**Data section**

* * * *

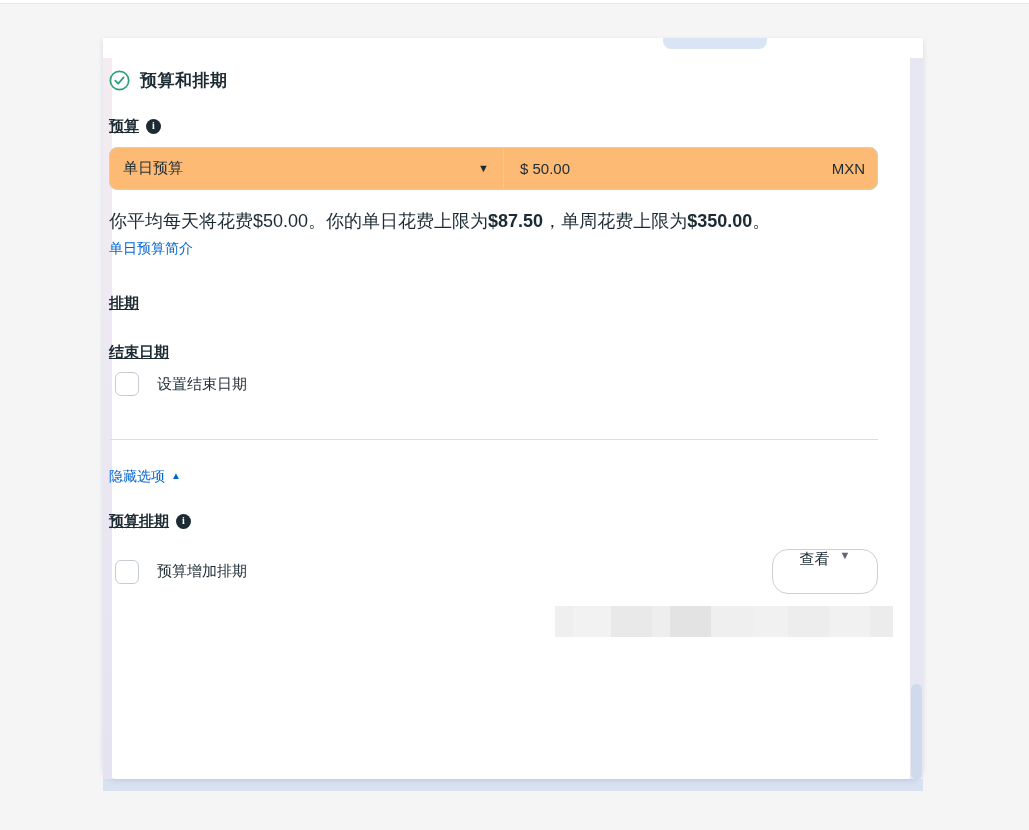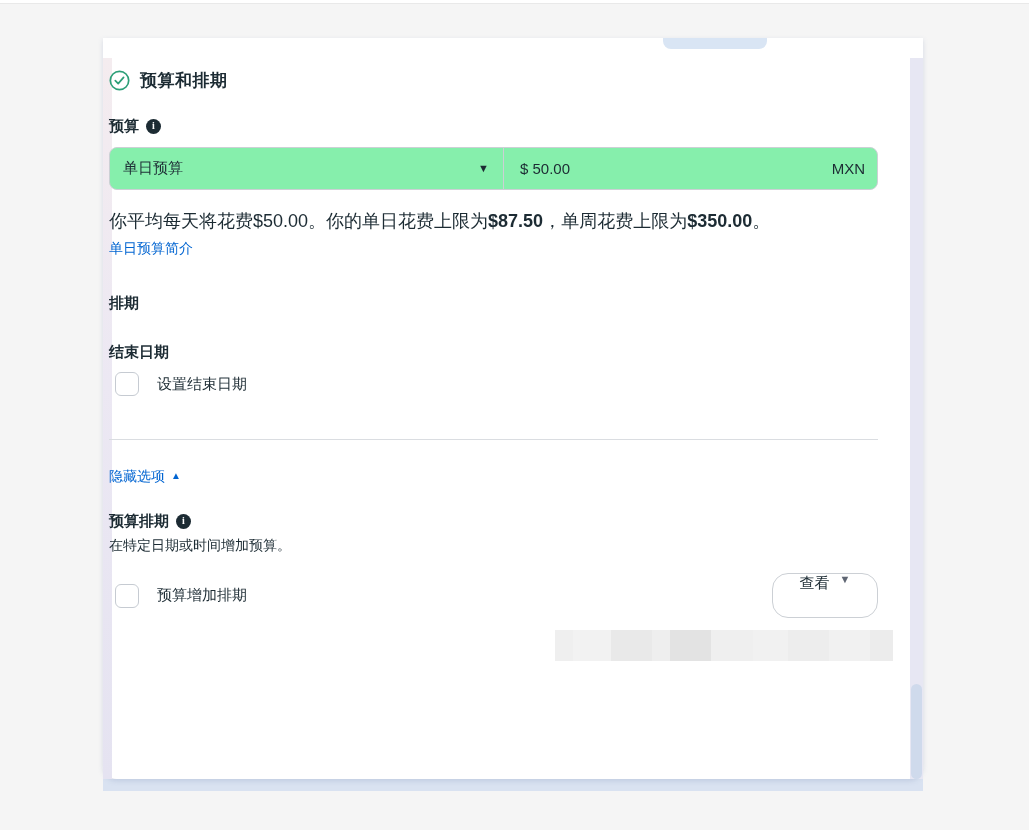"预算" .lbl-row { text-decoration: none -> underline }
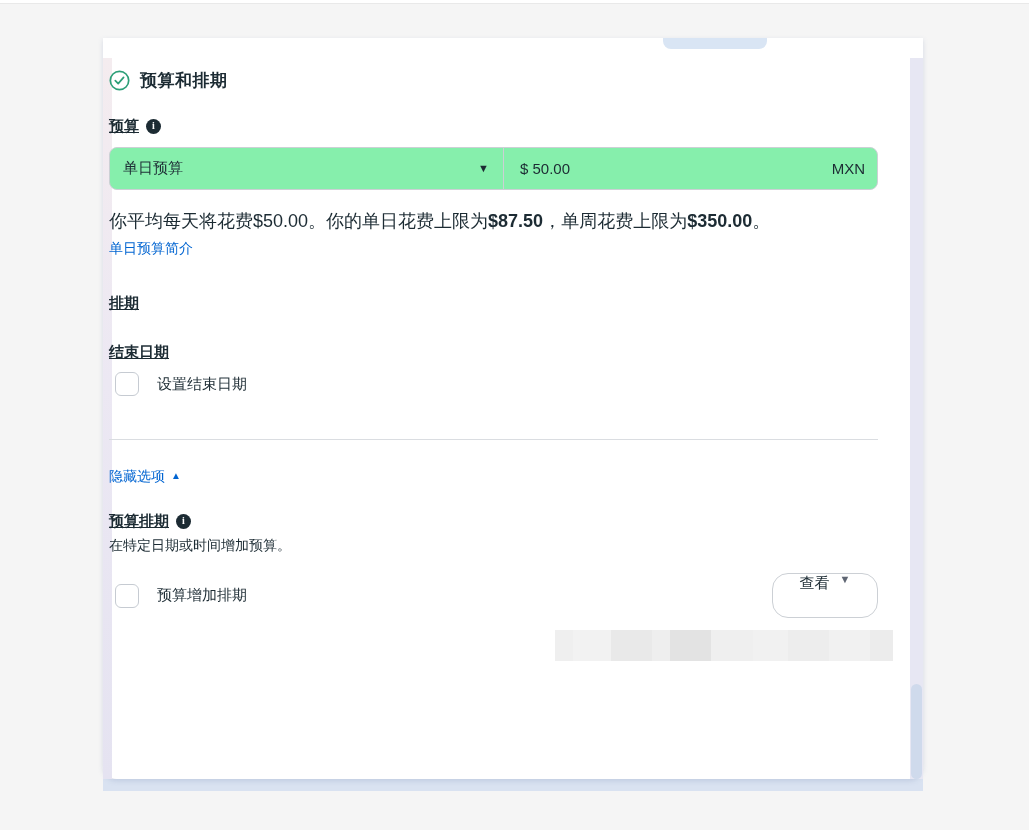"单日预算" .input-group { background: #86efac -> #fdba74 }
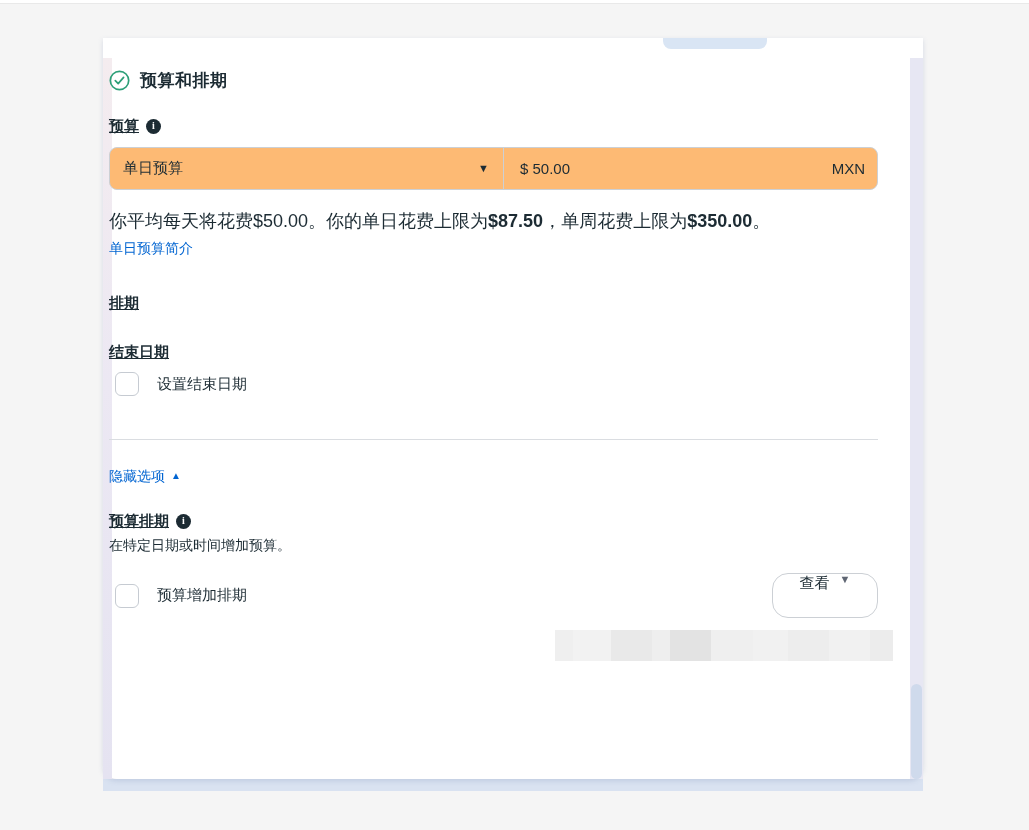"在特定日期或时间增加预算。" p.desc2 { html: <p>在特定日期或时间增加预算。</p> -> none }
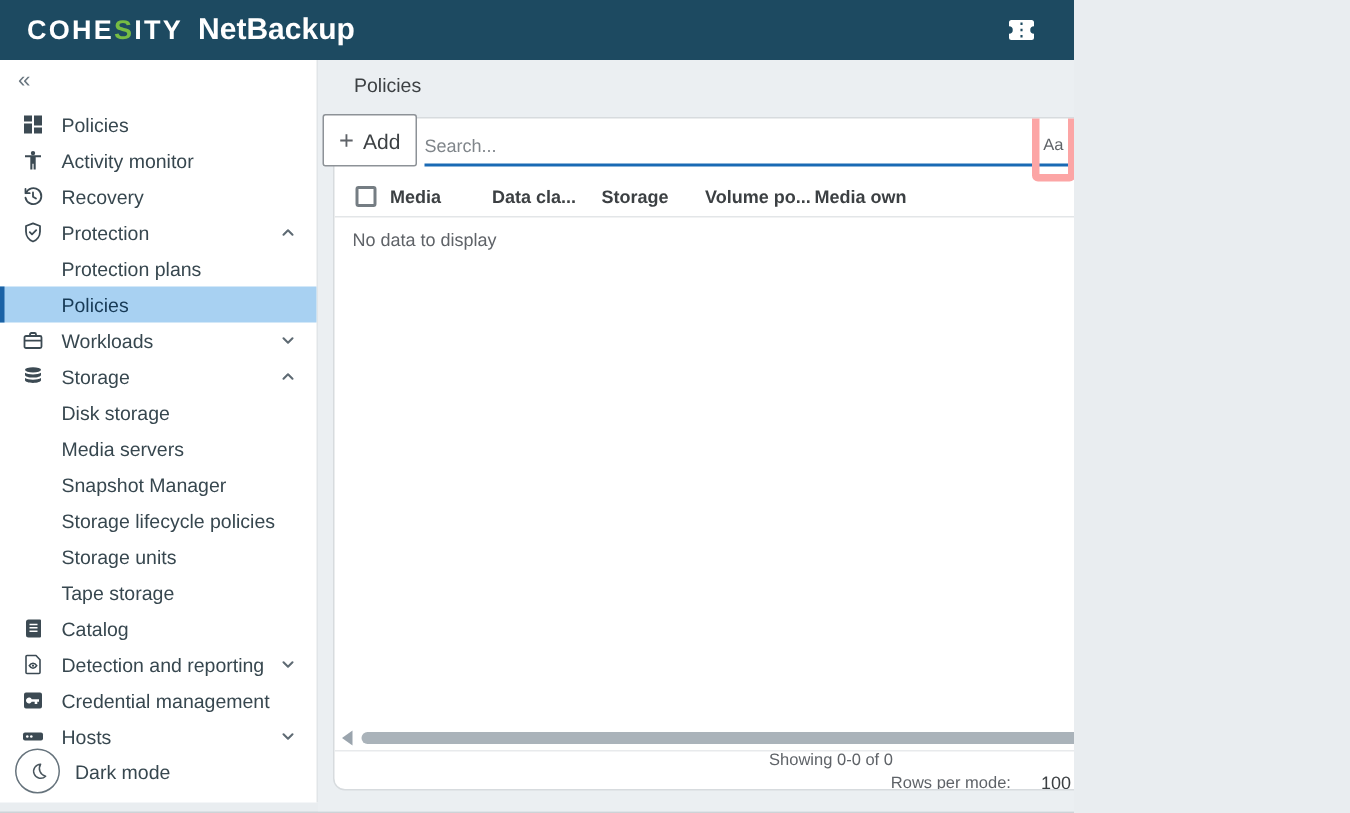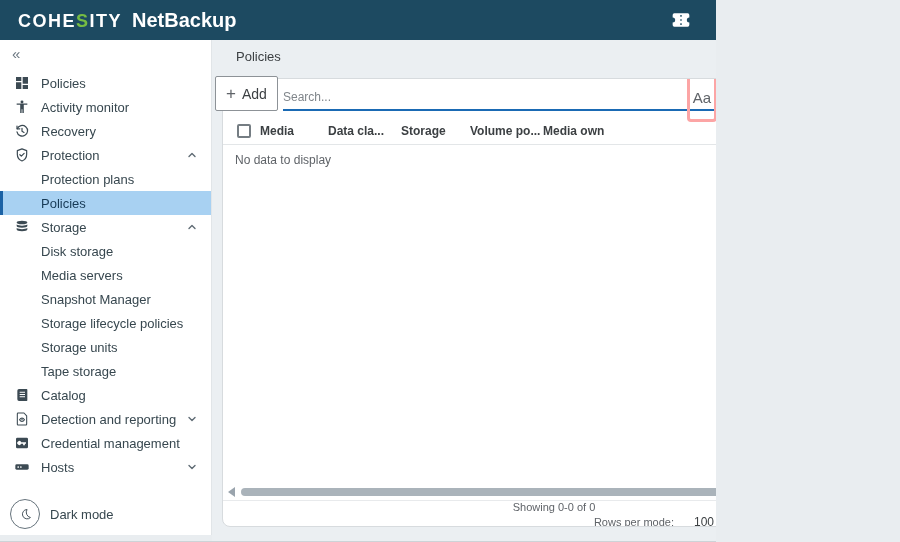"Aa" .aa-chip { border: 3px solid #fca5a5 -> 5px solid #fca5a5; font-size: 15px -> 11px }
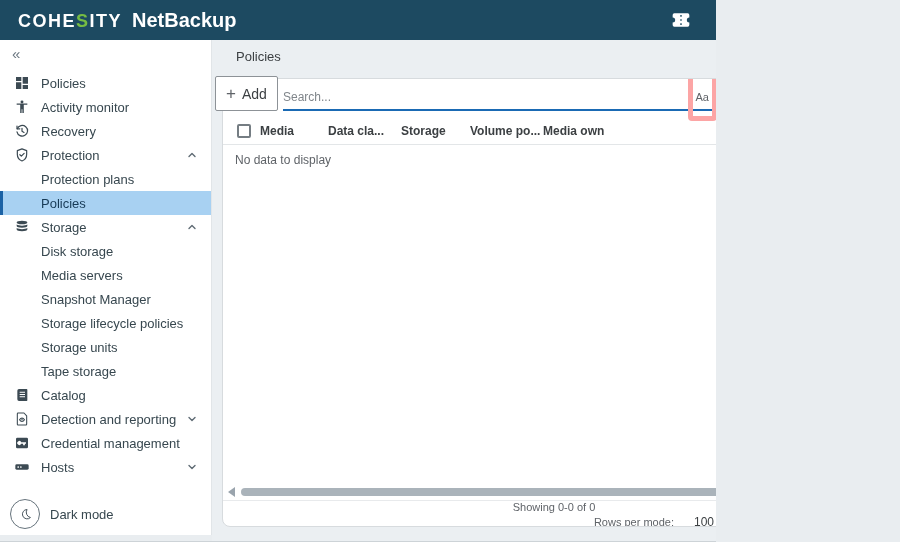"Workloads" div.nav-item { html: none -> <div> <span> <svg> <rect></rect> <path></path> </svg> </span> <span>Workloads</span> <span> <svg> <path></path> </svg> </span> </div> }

* * * *

**What you have to do**
From the opening line of the entries, copy each line exactly until the line with "html: <p>在特定日期或时间增加预算。</p> ->", which is copied as well; leave out pictures.

**Solution for this problem**
"预算" .lbl-row { text-decoration: none -> underline }
"单日预算" .input-group { background: #86efac -> #fdba74 }
"在特定日期或时间增加预算。" p.desc2 { html: <p>在特定日期或时间增加预算。</p> -> none }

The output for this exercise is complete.